ELUCIDATING PRECONDITIONING-INDUCED, AKT-MEDIATED SIGNALING MECHANISMS OPERATIVE IN CEREBRAL ENDOTHELIUM THAT PROTECT THE MICROVASCULATURE FROM STROKE. Somalee Banerjee1, Yolanda Rangel2, Angela Freie2, Jeffrey M. Gidday2. Department of Biology1 and Department of Neurosurgery2, Washington University, St. Louis, MO.
Hypoxic preconditioning (HP) enhances cellular tolerance to ischemic injury in a variety of organs; however the mechanisms underlying this protective effect have yet to be fully elucidated. Protein Kinase B (Akt) is an intracellular kinase that regulates, by phosphorylation, the activity of a number of different proteins that have a role in proliferation, apoptosis, angiogenesis, and cell survival. It is also known that Akt is phosphorylated under hypoxic conditions. Since endothelial cells are the first to be affected in the pathway to ischemic injury, maintaining their integrity is the body’s primary line of defense to limit tissue injury. Therefore, a study of the mechanisms that give brain microvascular endothelial cells their unusual resistance to injury could lead to the identification of novel pathways that could also reduce injury in neurons following stroke. Thus, the focuses of my project was to characterize the temporal expression of Akt and phosphorylated Akt (pAkt) in the cerebral microcirculation and identify some of its downstream effectors mediating vascular protection in an adult mouse model of stroke.

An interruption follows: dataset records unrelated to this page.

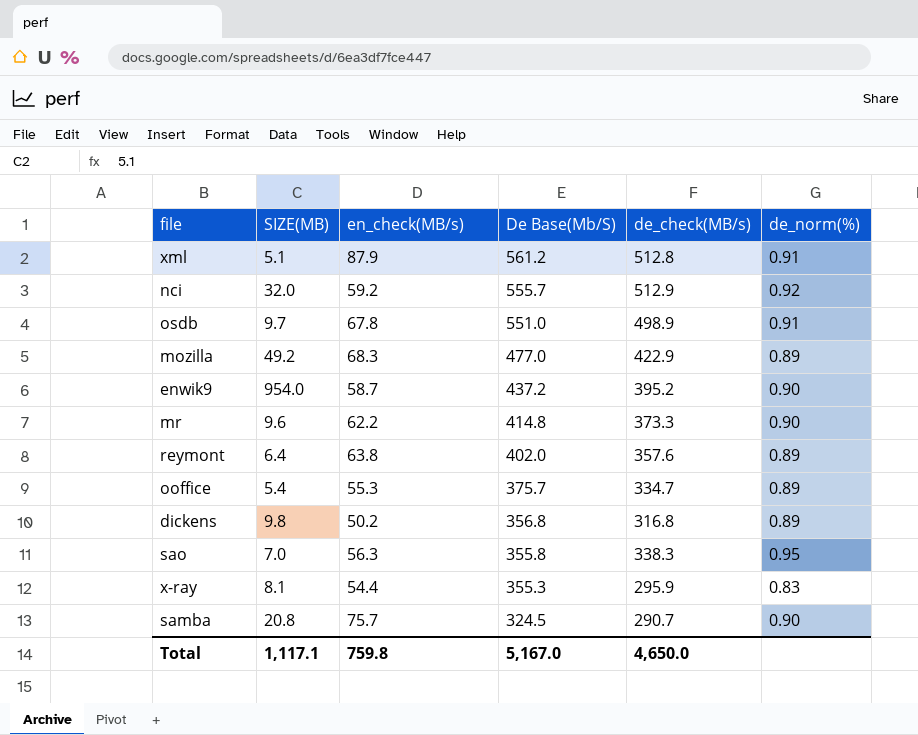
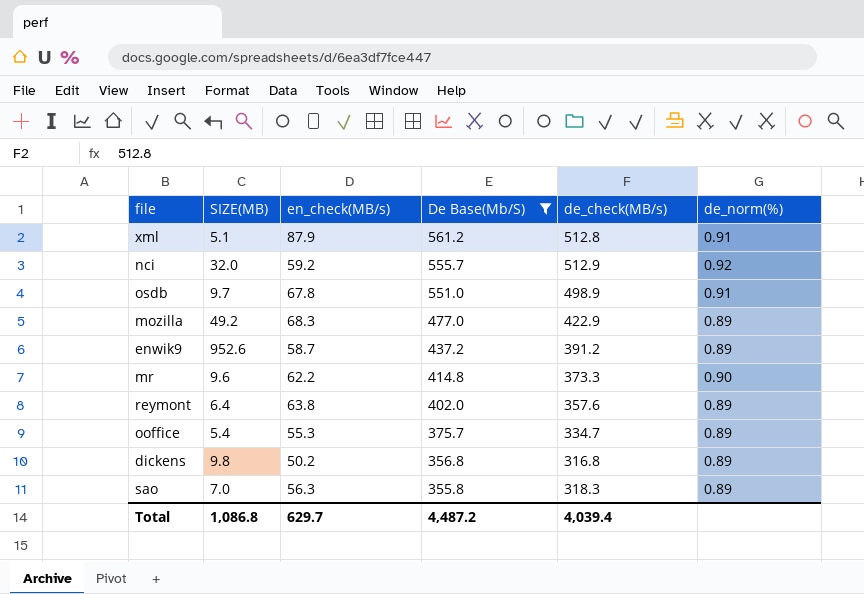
filter: none -> De Base(Mb/S) >= 355.8
enwik9 | SIZE(MB): 954.0 -> 952.6
enwik9 | de_check(MB/s): 395.2 -> 391.2
enwik9 | de_norm(%): 0.90 -> 0.89
sao | de_check(MB/s): 338.3 -> 318.3
sao | de_norm(%): 0.95 -> 0.89
Total | SIZE(MB): 1,117.1 -> 1,086.8
Total | en_check(MB/s): 759.8 -> 629.7
Total | De Base(Mb/S): 5,167.0 -> 4,487.2
Total | de_check(MB/s): 4,650.0 -> 4,039.4

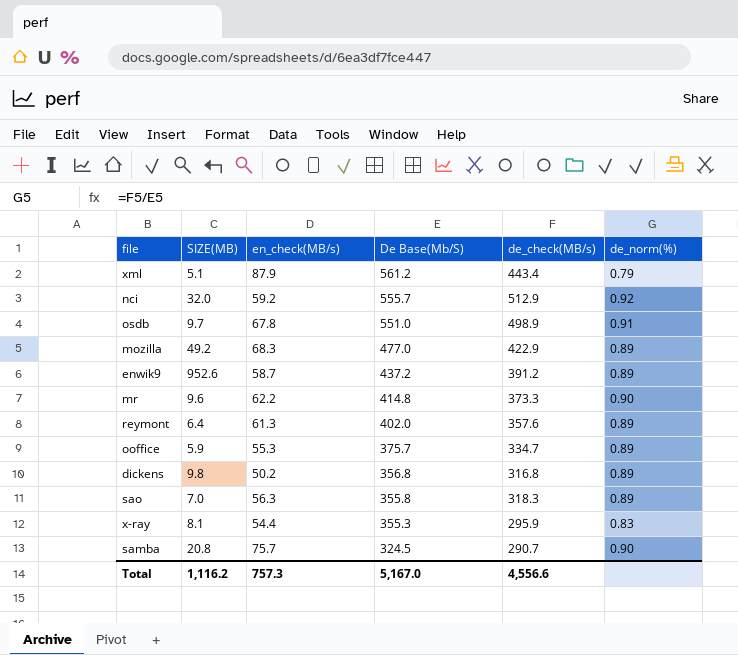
filter: De Base(Mb/S) >= 355.8 -> none
xml | de_check(MB/s): 512.8 -> 443.4
xml | de_norm(%): 0.91 -> 0.79
reymont | en_check(MB/s): 63.8 -> 61.3
ooffice | SIZE(MB): 5.4 -> 5.9
Total | SIZE(MB): 1,086.8 -> 1,116.2
Total | en_check(MB/s): 629.7 -> 757.3
Total | De Base(Mb/S): 4,487.2 -> 5,167.0
Total | de_check(MB/s): 4,039.4 -> 4,556.6

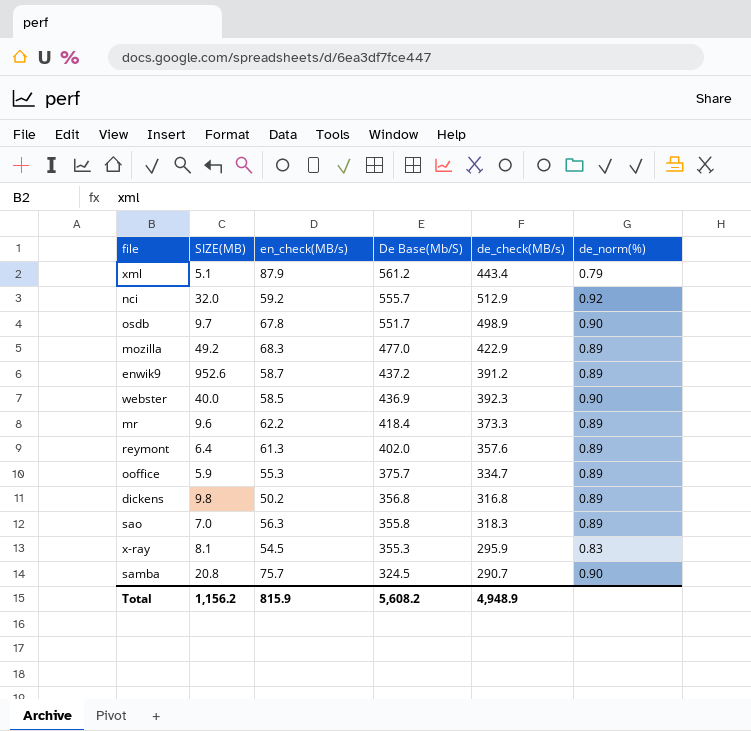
osdb | De Base(Mb/S): 551.0 -> 551.7
osdb | de_norm(%): 0.91 -> 0.90
row webster: none -> 40.0 | 58.5 | 436.9 | 392.3 | 0.90
mr | De Base(Mb/S): 414.8 -> 418.4
mr | de_norm(%): 0.90 -> 0.89
x-ray | en_check(MB/s): 54.4 -> 54.5
Total | SIZE(MB): 1,116.2 -> 1,156.2
Total | en_check(MB/s): 757.3 -> 815.9
Total | De Base(Mb/S): 5,167.0 -> 5,608.2
Total | de_check(MB/s): 4,556.6 -> 4,948.9

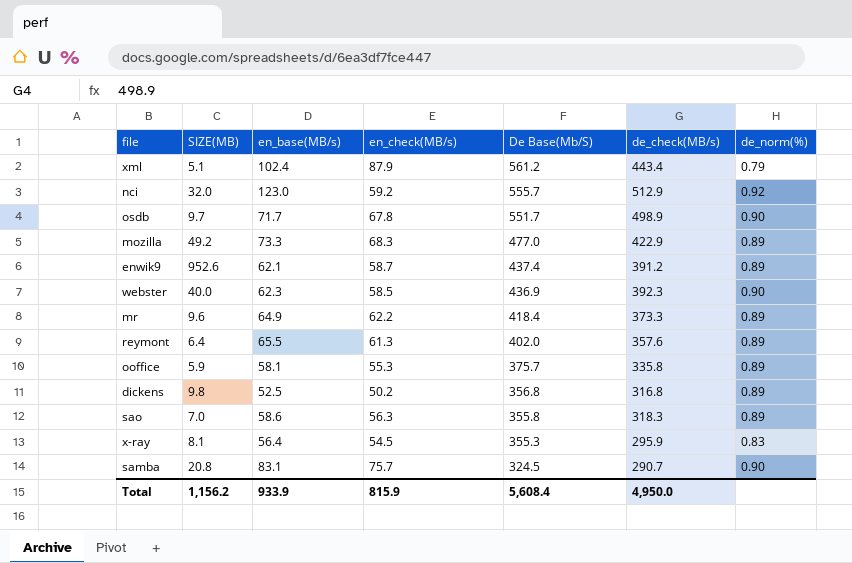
column en_base(MB/s) | position: none -> 3
enwik9 | De Base(Mb/S): 437.2 -> 437.4
ooffice | de_check(MB/s): 334.7 -> 335.8
Total | De Base(Mb/S): 5,608.2 -> 5,608.4
Total | de_check(MB/s): 4,948.9 -> 4,950.0

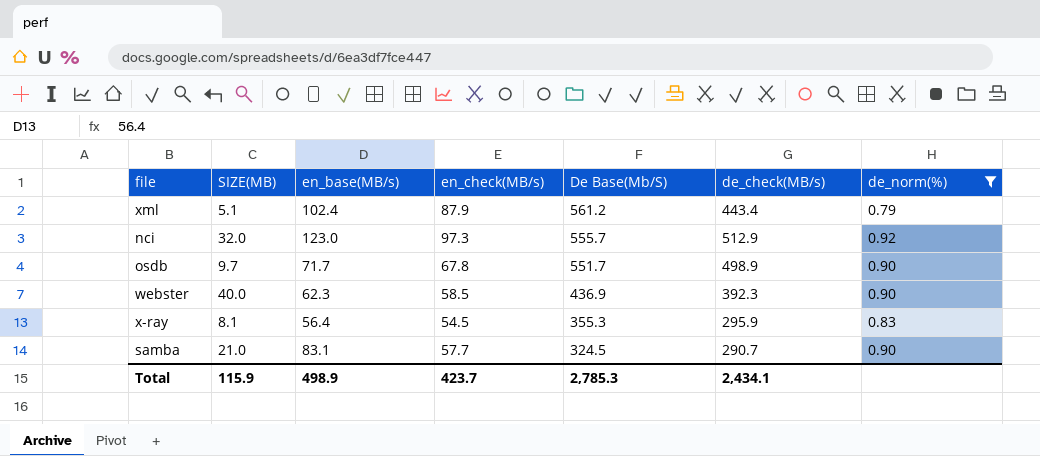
filter: none -> de_norm(%) != 0.89
nci | en_check(MB/s): 59.2 -> 97.3
samba | SIZE(MB): 20.8 -> 21.0
samba | en_check(MB/s): 75.7 -> 57.7
Total | SIZE(MB): 1,156.2 -> 115.9
Total | en_base(MB/s): 933.9 -> 498.9
Total | en_check(MB/s): 815.9 -> 423.7
Total | De Base(Mb/S): 5,608.4 -> 2,785.3
Total | de_check(MB/s): 4,950.0 -> 2,434.1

I hypothesized that HP would increase pAkt levels in the microvessel endothelial cells, and that this would lead to the phosphorylation of one or more downstream molecular targets of Akt that would then account for the vascular protection. One possible pro-survival effector I chose to examine was endothelial nitric oxide synthase (eNOS), which, when activated by phosphorylation, produces nitric oxide which, in turn, exhibits anti-apoptotic and other protective effects within endothelial cells and at the blood-endothelial interface.
Groups of adult male Swiss Webster/ND4 mice (8-10 weeks of age) were exposed to a HP stimulus (4 hours at 8% oxygen) after which they were recovered under normoxic conditions prior to being sacrificed either immediately after preconditioning, or at 2, 6, 24, or 48 hours later. Cerebral microvessel-rich preparations from four individual mice were pooled together and used for immunoblotting analysis. Results from this set of experiments demonstrated that Akt showed a marked increase immediately after HP and stayed elevated above the naïve levels at all other time-points. Expression levels of pAkt also showed a maximum upregulation immediately after HP and returned to naïve levels by 6 h after HP.
In order to facilitate the identification of downstream pAkt phosphorylation targets, the PI3-kinase inhibitor LY294002 (LY), which inhibits the phosphorylation of Akt, was administered to separate groups of mice 45 minutes prior to HP. Expression levels of eNOS and phosphorylated eNOS (p-eNOS) were measured to examine the necessity of pAkt in activating and maintaining eNOS protein levels. Protein profiles in cerebral microvessel fractions from mice treated with LY and untreated control mice were examined at identical post-HP timepoints by immunoblotting. Results from this set of experiments showed that LY markedly decreased the expression of both Akt and pAkt normally observed to be elevated immediately after HP. Also, there was a marked decrease in the expression levels of both eNOS and p-eNOS immediately following hypoxic preconditioning in mice treated with LY as compared to those without the inhibitor, suggesting that pAkt phosphorylates and maintains p-eNOS levels in microvessel endothelial cells in response to HP.
Collectively, these results are the first to demonstrate the temporal profile of cerebral microvascular-specific expression of Akt and pAkt following hypoxic preconditioning. That HP did not increase p-eNOS levels was unexpected; this result will be investigated further. Moreover, I will continue to leverage this p-Akt inhibitor-based experimental design to identify other phosphorylated proteins regulated by pAkt that are integral to HP-induced protection of the endothelial cells that comprise the cerebral microcirculation.